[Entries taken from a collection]
§ §

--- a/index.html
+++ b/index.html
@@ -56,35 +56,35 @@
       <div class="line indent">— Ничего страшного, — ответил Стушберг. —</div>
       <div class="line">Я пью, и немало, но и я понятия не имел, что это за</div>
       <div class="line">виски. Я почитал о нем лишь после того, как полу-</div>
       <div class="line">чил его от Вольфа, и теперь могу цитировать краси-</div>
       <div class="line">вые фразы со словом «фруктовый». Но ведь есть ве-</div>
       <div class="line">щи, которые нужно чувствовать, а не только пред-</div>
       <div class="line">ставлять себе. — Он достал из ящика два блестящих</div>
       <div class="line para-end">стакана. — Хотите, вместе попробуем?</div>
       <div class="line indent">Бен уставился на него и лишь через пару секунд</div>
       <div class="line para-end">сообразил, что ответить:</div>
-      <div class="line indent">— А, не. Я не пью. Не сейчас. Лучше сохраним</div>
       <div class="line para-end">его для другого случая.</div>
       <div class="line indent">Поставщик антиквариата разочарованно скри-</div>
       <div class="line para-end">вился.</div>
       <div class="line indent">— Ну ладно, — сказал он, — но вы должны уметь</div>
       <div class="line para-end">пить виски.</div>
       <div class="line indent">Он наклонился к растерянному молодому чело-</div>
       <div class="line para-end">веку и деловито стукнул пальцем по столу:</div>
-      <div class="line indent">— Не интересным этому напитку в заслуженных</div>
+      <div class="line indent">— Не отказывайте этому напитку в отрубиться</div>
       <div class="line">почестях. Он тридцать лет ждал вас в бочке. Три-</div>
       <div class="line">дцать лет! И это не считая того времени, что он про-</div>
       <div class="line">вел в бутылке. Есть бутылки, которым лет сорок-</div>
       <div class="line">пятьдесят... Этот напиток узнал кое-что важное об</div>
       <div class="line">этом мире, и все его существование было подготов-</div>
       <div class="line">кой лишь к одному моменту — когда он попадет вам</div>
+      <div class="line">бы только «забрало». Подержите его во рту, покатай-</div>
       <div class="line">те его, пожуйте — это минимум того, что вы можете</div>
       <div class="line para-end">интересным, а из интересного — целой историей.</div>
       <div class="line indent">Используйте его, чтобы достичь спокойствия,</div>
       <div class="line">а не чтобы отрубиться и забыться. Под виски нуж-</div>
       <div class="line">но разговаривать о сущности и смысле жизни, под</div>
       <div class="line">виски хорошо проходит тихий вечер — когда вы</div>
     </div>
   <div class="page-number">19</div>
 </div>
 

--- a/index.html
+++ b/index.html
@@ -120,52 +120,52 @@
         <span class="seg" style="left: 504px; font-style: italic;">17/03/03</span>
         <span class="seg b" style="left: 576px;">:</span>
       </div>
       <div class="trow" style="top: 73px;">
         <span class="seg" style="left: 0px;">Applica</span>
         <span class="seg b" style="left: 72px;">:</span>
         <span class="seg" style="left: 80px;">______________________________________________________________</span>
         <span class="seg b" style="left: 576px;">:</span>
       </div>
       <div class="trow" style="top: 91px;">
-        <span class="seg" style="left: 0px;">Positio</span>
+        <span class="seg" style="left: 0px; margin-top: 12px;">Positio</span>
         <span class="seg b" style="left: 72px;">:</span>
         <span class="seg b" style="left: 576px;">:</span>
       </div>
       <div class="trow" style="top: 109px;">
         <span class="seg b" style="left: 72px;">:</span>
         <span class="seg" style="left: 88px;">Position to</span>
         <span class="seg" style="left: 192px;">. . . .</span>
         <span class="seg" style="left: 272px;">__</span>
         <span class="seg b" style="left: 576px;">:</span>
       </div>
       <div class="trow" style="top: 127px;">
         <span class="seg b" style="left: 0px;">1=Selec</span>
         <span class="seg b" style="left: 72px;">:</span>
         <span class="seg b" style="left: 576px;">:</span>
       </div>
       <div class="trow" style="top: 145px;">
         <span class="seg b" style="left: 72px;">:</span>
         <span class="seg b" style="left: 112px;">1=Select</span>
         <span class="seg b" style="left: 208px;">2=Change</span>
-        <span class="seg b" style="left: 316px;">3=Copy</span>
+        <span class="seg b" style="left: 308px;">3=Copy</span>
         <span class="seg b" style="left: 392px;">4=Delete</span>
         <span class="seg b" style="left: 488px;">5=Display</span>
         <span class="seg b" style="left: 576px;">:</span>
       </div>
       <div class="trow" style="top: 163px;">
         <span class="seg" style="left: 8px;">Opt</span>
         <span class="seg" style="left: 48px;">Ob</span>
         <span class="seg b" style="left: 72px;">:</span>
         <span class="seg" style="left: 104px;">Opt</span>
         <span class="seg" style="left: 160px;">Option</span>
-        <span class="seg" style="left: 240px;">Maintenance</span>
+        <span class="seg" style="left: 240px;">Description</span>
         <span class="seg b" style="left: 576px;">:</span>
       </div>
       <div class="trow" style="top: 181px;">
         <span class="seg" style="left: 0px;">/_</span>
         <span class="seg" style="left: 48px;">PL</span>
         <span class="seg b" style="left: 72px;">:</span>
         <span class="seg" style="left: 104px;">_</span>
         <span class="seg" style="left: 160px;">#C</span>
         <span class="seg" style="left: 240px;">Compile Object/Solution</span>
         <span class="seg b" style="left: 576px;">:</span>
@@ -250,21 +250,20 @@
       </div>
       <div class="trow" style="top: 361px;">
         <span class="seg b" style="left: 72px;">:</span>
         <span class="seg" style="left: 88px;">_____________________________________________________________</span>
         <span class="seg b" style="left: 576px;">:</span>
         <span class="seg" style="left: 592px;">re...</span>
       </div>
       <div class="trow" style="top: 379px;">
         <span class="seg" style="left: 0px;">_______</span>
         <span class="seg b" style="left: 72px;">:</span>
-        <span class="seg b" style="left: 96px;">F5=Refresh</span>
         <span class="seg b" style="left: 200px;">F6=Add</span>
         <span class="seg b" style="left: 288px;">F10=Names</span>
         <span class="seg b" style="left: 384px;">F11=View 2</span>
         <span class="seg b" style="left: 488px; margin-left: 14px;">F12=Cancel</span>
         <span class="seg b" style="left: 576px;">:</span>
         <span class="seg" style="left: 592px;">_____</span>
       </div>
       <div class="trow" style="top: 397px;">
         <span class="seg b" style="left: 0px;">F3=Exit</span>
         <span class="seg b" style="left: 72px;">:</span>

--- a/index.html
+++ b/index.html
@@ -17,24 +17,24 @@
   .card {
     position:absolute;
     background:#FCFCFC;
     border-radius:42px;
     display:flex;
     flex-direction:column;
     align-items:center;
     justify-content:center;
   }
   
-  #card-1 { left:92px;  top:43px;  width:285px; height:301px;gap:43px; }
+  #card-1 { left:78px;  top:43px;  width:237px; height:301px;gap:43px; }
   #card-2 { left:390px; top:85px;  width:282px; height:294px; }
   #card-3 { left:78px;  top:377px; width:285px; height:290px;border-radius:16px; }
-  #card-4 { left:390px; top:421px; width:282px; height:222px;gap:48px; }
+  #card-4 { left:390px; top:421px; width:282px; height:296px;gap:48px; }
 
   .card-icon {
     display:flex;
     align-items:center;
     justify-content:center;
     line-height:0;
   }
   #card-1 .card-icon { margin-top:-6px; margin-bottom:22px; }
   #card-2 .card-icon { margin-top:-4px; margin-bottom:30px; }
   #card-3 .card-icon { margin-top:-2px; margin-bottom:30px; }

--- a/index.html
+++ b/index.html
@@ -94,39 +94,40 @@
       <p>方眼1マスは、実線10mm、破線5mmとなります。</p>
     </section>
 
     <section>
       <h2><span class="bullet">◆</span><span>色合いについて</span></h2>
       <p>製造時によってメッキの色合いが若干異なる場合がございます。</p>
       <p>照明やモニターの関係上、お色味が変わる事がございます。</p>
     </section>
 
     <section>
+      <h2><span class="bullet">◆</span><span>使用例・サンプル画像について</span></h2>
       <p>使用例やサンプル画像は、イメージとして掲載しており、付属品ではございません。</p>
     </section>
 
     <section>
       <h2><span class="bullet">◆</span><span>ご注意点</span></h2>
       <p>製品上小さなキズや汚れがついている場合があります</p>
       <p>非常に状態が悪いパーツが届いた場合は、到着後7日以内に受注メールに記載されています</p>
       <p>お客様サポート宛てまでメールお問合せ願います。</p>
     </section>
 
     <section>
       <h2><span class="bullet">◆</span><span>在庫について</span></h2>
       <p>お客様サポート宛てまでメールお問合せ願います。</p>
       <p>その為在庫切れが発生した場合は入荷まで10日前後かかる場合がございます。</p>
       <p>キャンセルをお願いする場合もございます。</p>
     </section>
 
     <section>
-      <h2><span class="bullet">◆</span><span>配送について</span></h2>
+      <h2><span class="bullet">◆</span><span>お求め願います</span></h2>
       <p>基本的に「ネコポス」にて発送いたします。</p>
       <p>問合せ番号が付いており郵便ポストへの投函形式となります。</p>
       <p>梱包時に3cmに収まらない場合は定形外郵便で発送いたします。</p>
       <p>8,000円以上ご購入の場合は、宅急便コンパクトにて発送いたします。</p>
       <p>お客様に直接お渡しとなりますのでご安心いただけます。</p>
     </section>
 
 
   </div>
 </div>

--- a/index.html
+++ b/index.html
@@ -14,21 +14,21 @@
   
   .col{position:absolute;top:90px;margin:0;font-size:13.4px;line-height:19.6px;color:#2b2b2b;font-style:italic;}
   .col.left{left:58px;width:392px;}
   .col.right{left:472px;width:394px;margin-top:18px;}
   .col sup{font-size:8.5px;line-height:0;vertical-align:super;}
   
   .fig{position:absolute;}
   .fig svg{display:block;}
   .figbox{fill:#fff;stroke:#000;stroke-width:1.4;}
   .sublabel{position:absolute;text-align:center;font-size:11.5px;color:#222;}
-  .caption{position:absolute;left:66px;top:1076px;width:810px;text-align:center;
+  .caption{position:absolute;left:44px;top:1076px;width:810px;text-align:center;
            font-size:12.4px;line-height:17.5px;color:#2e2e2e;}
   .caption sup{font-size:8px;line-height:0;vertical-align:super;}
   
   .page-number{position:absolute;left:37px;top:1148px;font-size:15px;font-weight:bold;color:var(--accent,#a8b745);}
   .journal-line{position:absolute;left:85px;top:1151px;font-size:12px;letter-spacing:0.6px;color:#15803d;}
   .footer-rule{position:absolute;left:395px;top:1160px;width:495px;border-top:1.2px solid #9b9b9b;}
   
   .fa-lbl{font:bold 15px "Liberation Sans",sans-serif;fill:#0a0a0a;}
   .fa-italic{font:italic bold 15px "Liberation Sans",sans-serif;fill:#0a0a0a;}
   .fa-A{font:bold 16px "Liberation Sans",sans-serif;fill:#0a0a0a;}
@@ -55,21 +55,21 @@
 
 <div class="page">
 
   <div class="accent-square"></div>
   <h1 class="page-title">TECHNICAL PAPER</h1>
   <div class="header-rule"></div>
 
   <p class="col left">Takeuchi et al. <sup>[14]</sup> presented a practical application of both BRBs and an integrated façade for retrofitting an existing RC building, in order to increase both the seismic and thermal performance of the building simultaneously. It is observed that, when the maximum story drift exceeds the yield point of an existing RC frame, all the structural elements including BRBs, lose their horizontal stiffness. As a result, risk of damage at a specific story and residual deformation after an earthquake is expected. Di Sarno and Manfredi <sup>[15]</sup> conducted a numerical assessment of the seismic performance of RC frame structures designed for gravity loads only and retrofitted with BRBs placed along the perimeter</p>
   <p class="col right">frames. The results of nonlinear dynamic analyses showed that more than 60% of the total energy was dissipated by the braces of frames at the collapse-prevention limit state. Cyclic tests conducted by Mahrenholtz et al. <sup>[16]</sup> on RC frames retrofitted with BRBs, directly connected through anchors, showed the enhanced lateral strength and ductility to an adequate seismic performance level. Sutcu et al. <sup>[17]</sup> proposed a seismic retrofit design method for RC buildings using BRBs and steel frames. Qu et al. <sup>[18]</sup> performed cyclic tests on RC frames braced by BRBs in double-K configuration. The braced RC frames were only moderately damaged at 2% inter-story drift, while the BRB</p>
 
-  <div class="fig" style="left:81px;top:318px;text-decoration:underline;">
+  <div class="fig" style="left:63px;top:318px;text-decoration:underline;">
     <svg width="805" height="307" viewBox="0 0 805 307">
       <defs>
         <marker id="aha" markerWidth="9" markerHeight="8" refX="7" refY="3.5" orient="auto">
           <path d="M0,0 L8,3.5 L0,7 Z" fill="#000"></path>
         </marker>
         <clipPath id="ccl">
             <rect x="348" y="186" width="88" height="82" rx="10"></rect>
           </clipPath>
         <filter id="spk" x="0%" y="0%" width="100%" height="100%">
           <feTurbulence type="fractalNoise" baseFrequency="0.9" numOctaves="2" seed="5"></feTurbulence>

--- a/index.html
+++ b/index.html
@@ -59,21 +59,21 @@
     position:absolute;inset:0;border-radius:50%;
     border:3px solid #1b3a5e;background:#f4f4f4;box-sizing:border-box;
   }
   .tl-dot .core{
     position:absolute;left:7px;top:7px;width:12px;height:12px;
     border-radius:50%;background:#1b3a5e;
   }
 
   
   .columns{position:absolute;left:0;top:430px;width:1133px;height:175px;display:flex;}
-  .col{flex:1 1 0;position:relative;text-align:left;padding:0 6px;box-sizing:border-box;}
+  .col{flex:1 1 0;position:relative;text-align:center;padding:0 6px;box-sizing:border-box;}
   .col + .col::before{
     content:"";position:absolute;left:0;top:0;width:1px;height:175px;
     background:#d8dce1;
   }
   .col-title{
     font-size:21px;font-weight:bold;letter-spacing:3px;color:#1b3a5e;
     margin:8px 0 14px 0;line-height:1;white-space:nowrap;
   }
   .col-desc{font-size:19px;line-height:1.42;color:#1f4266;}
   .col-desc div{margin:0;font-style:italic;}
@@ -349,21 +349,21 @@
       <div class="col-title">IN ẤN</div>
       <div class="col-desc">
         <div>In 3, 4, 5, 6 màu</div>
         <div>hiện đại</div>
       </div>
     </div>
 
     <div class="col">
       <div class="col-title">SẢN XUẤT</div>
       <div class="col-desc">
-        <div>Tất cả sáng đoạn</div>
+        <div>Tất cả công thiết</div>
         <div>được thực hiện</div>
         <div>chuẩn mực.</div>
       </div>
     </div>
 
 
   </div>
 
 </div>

§ §

Task goal: Repeat every line exactly, starting with the first line of the entries, and stop once the line containing "того, как полу-</div>" has been given.

Answer for this exercise:
--- a/index.html
+++ b/index.html
@@ -56,35 +56,35 @@
       <div class="line indent">— Ничего страшного, — ответил Стушберг. —</div>
       <div class="line">Я пью, и немало, но и я понятия не имел, что это за</div>
       <div class="line">виски. Я почитал о нем лишь после того, как полу-</div>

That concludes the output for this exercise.